DATA SECTION:
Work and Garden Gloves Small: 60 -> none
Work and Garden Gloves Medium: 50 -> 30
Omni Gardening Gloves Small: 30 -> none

--

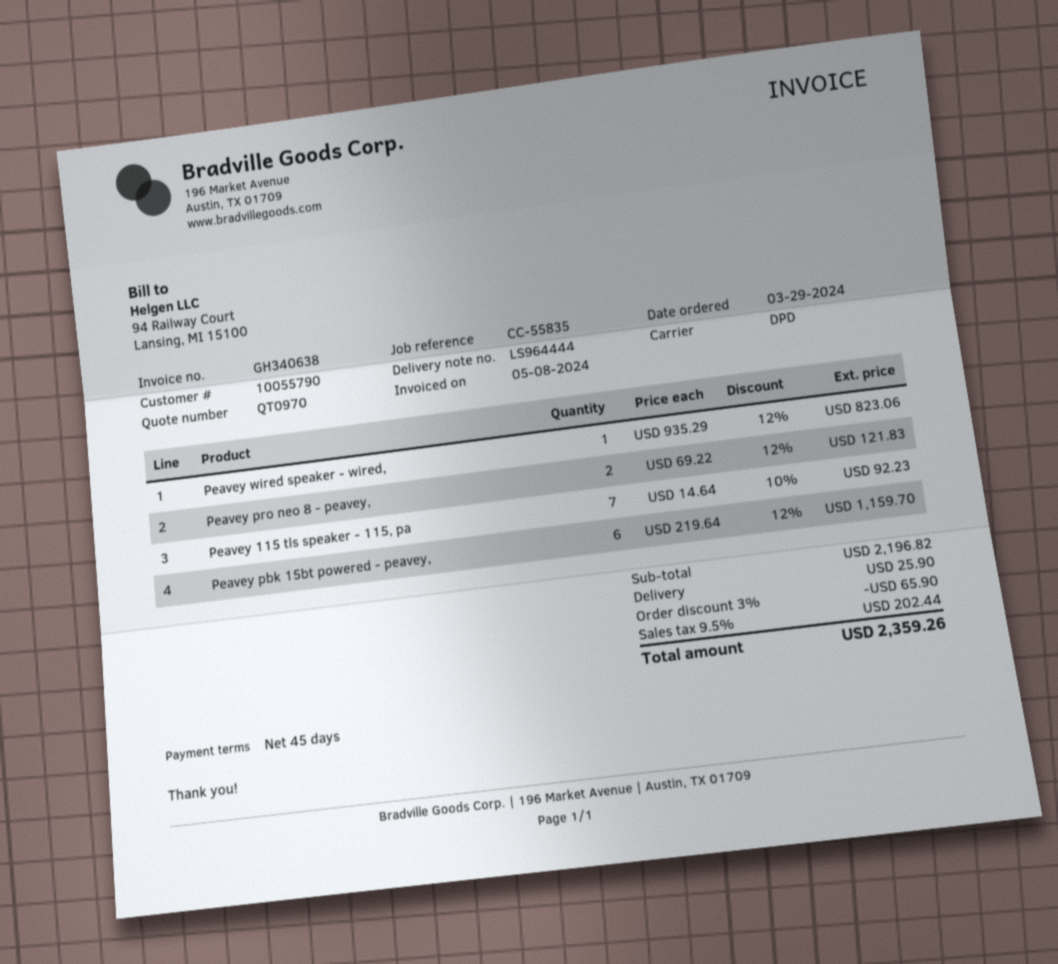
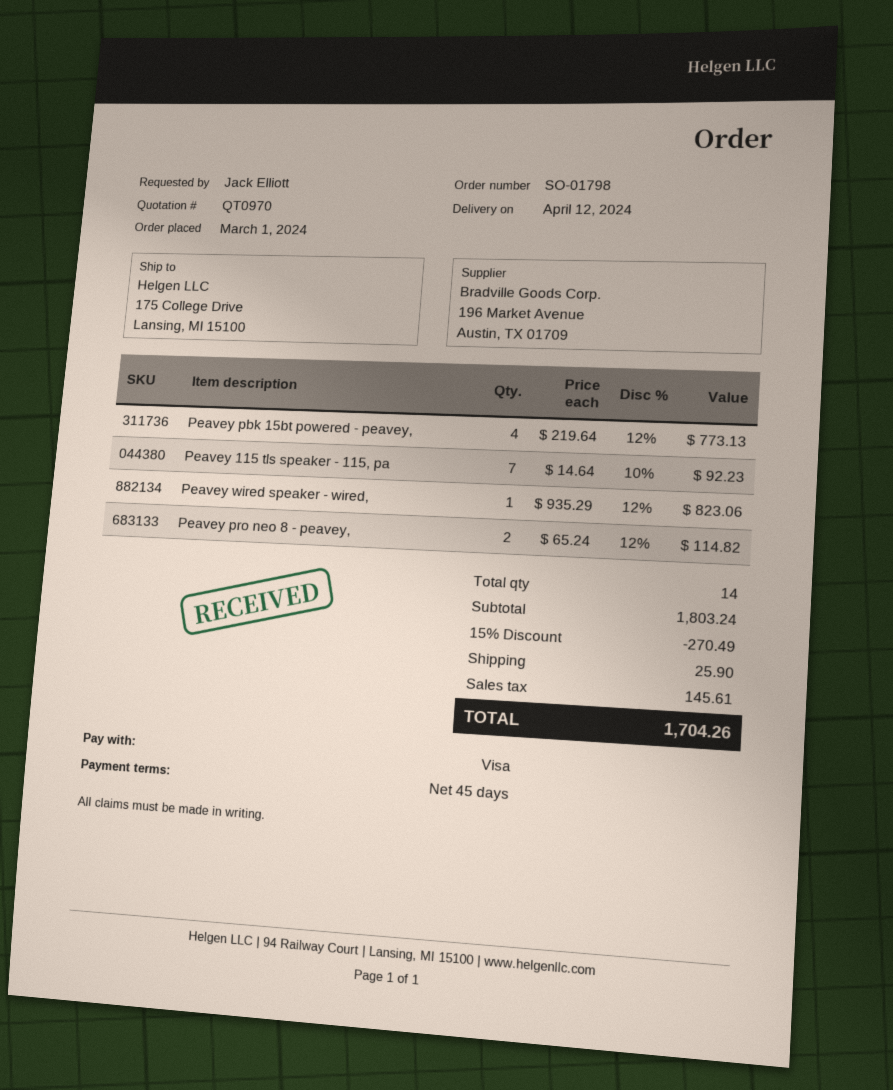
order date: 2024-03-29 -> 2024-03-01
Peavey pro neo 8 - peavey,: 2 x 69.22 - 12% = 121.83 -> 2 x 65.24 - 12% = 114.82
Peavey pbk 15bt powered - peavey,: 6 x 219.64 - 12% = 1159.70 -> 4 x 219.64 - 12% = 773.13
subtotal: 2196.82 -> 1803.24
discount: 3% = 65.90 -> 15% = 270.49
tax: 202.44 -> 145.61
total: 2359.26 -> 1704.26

* * *

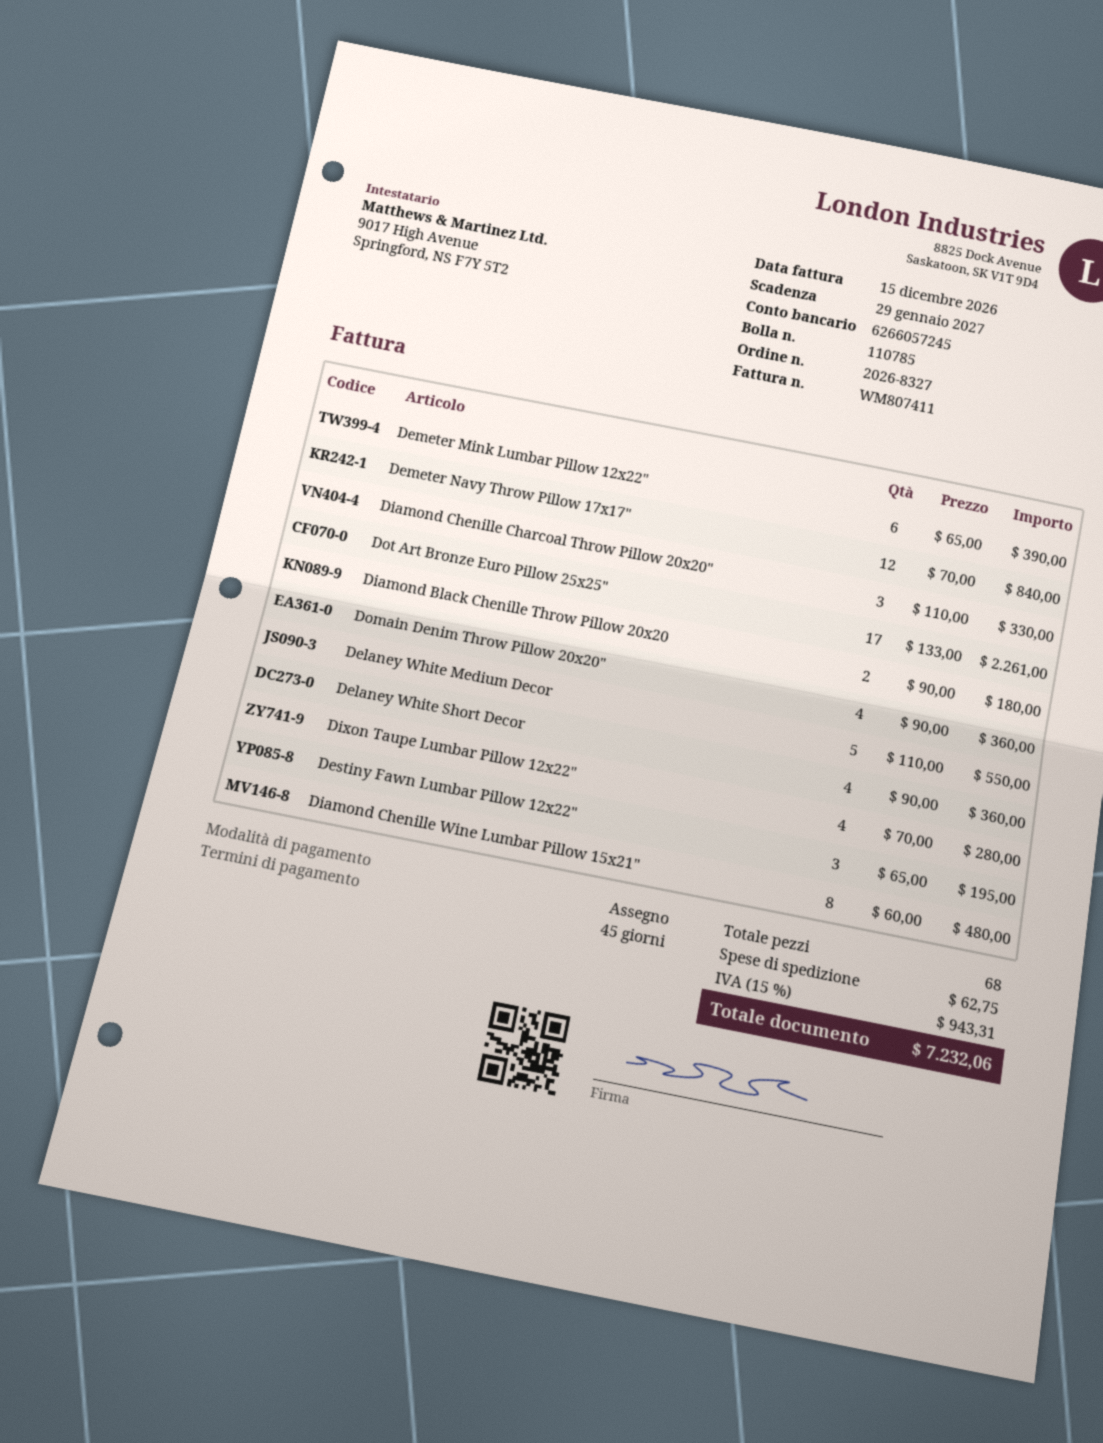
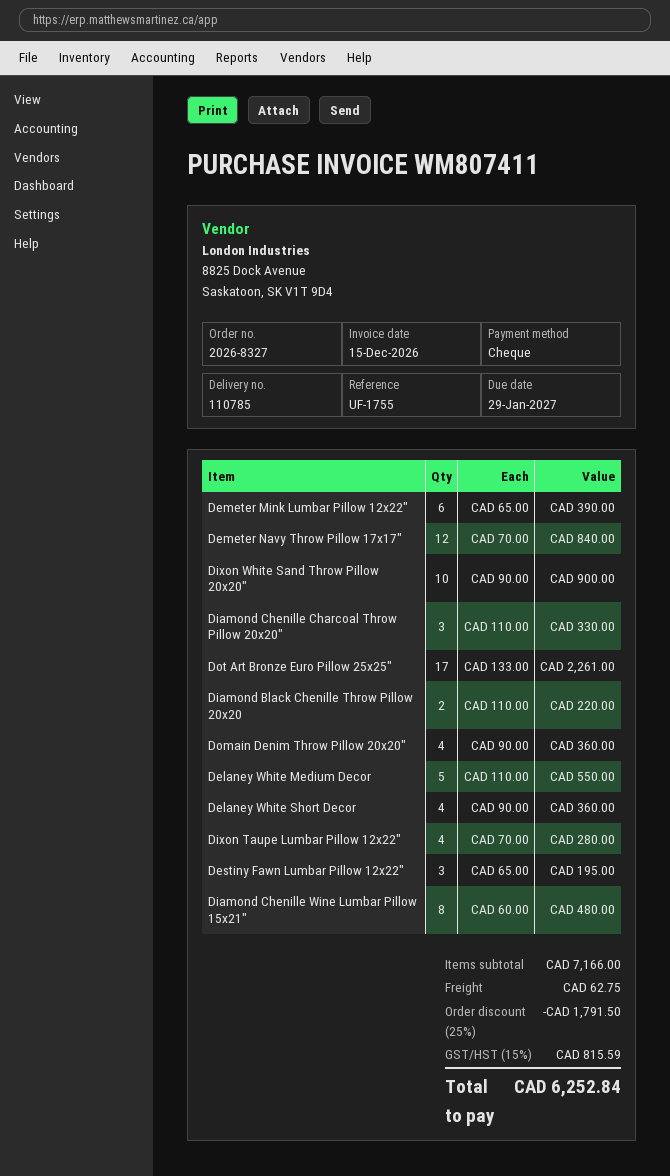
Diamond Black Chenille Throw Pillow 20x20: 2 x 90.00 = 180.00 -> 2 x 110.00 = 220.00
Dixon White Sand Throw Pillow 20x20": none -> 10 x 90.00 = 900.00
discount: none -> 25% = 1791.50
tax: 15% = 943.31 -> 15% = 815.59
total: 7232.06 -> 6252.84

WORK REQUEST:
Print again the lines of the entries above that fall between the line holding "discount: none -> 25% = 1791.50" and the line holding "total: 7232.06 -> 6252.84", inclusive, exactly as they stand.

ANSWER BELOW:
discount: none -> 25% = 1791.50
tax: 15% = 943.31 -> 15% = 815.59
total: 7232.06 -> 6252.84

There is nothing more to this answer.